* PROBLEM TO SOLVE *
Reproduce precisely the lines of the listing below, starting with the line that contains "-129,7 +129,7 @@" and stopping after the line that contains "text-shadow: 0 1px"; include nothing else.

* EXTRACTED ENTRIES *
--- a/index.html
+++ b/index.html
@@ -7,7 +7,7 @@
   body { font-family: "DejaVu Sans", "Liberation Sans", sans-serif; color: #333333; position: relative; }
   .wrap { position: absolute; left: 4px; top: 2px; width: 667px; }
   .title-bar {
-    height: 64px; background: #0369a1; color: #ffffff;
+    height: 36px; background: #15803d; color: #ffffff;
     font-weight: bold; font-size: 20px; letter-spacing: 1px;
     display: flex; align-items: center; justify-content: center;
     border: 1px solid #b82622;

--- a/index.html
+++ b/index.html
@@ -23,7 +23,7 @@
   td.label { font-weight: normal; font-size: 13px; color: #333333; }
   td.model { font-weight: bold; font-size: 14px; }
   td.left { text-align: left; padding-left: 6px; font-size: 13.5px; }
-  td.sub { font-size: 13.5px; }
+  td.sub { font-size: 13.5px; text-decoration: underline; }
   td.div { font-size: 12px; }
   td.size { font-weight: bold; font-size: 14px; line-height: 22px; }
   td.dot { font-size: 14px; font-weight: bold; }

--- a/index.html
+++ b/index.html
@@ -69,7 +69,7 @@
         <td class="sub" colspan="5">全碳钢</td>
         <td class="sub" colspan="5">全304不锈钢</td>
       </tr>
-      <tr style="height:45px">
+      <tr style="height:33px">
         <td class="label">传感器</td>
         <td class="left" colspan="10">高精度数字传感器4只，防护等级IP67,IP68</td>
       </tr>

--

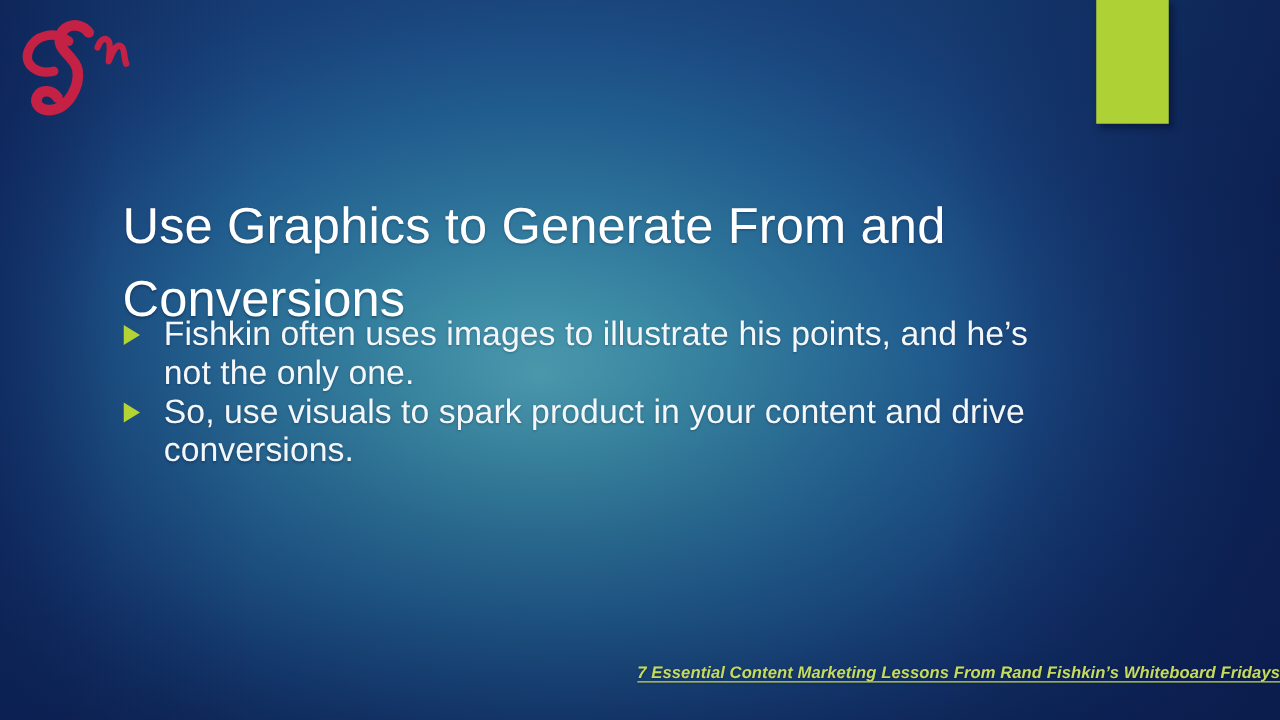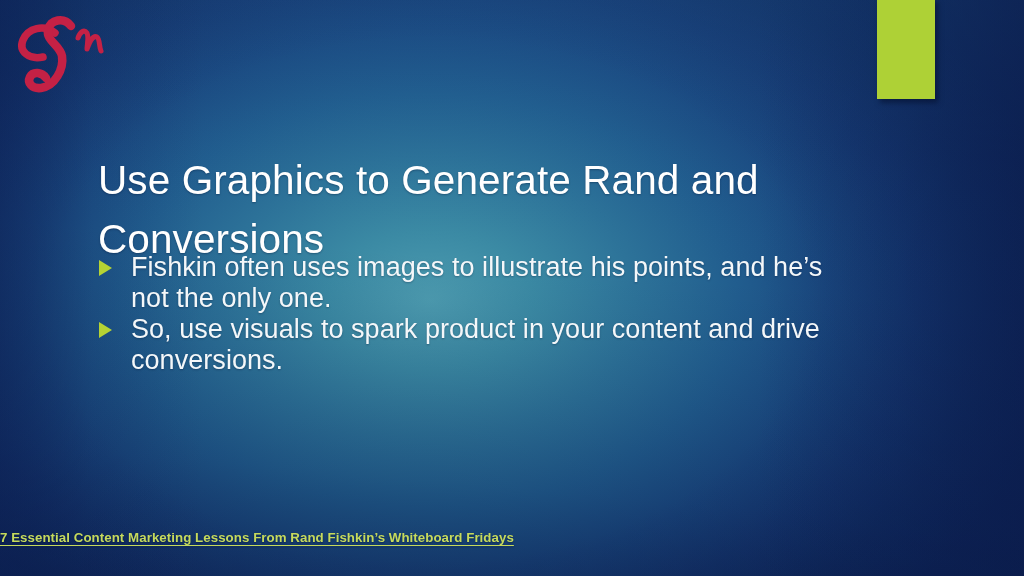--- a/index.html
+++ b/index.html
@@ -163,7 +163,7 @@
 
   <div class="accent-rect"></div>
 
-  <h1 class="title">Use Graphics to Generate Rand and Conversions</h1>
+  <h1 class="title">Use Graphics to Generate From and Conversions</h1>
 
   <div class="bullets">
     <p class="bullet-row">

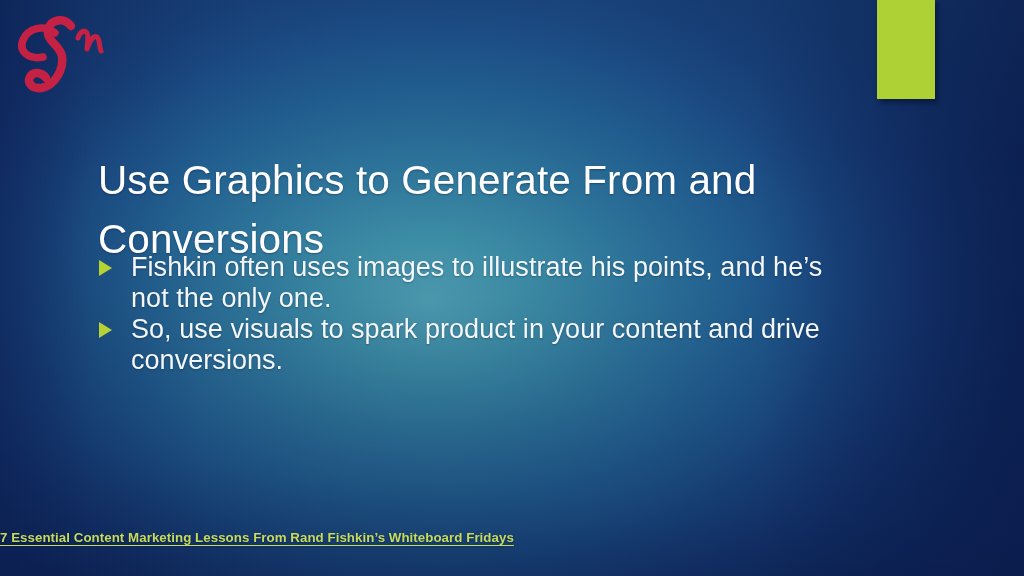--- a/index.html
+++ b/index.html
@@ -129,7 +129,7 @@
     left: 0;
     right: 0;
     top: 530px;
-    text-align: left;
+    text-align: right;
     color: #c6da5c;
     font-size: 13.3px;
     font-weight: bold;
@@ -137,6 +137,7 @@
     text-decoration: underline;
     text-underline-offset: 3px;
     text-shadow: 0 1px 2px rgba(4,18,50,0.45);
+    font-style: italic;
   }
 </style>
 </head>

--

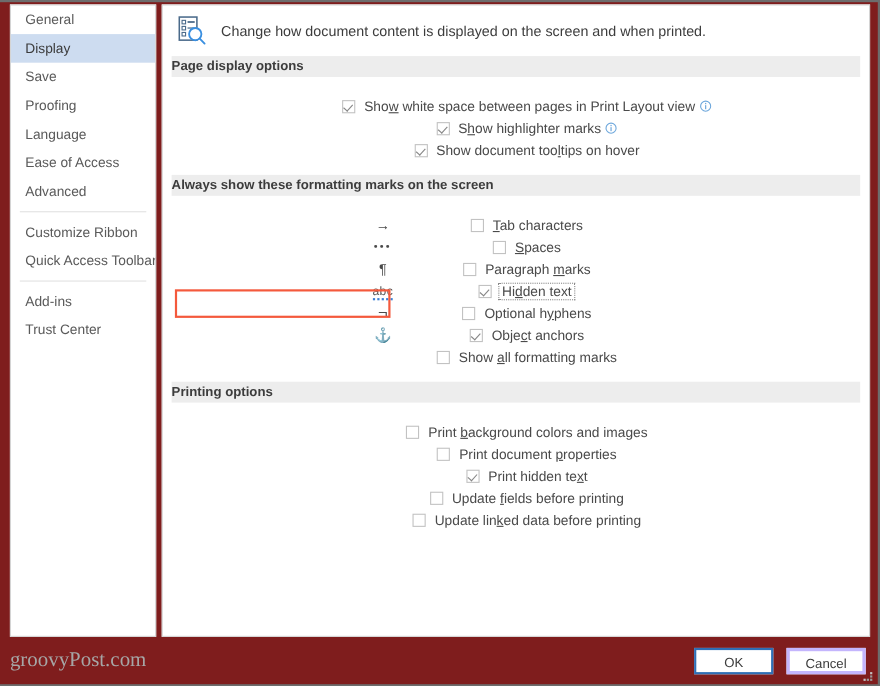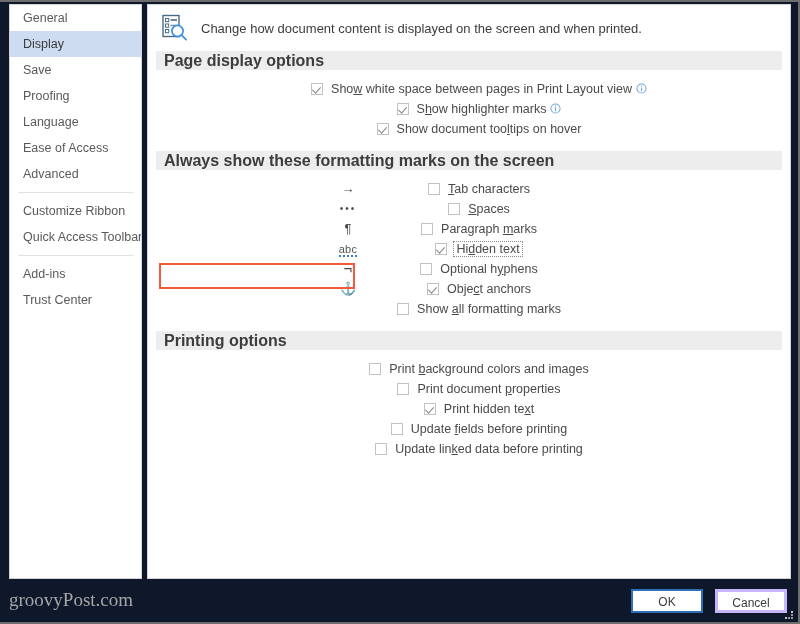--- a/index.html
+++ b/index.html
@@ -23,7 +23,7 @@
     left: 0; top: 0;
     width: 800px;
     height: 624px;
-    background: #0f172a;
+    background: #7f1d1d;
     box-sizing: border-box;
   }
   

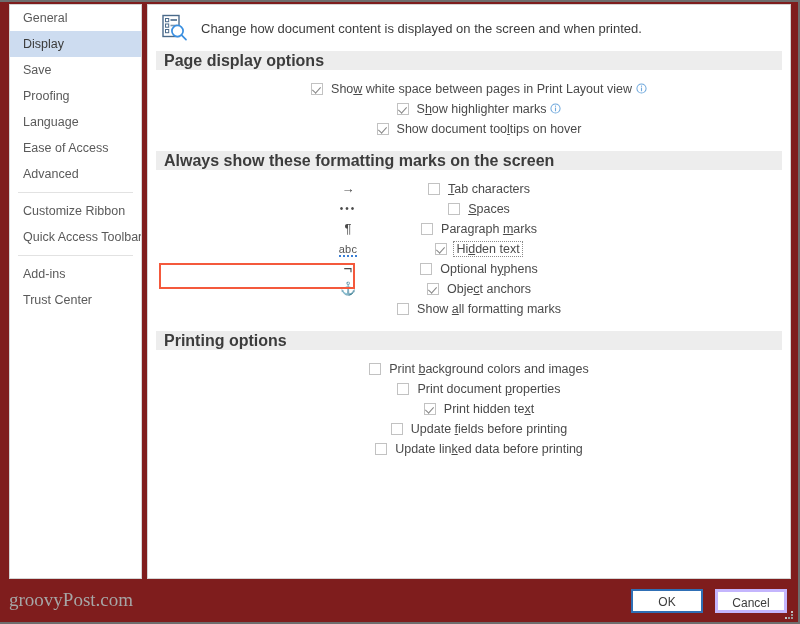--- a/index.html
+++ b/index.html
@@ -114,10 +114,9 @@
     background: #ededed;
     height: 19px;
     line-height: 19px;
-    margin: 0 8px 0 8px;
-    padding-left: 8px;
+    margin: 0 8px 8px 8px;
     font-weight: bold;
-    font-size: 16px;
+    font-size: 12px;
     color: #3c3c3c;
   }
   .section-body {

* ANSWER TO THIS PROBLEM *
@@ -129,7 +129,7 @@
     left: 0;
     right: 0;
     top: 530px;
-    text-align: left;
+    text-align: right;
     color: #c6da5c;
     font-size: 13.3px;
     font-weight: bold;
@@ -137,6 +137,7 @@
     text-decoration: underline;
     text-underline-offset: 3px;
     text-shadow: 0 1px 2px rgba(4,18,50,0.45);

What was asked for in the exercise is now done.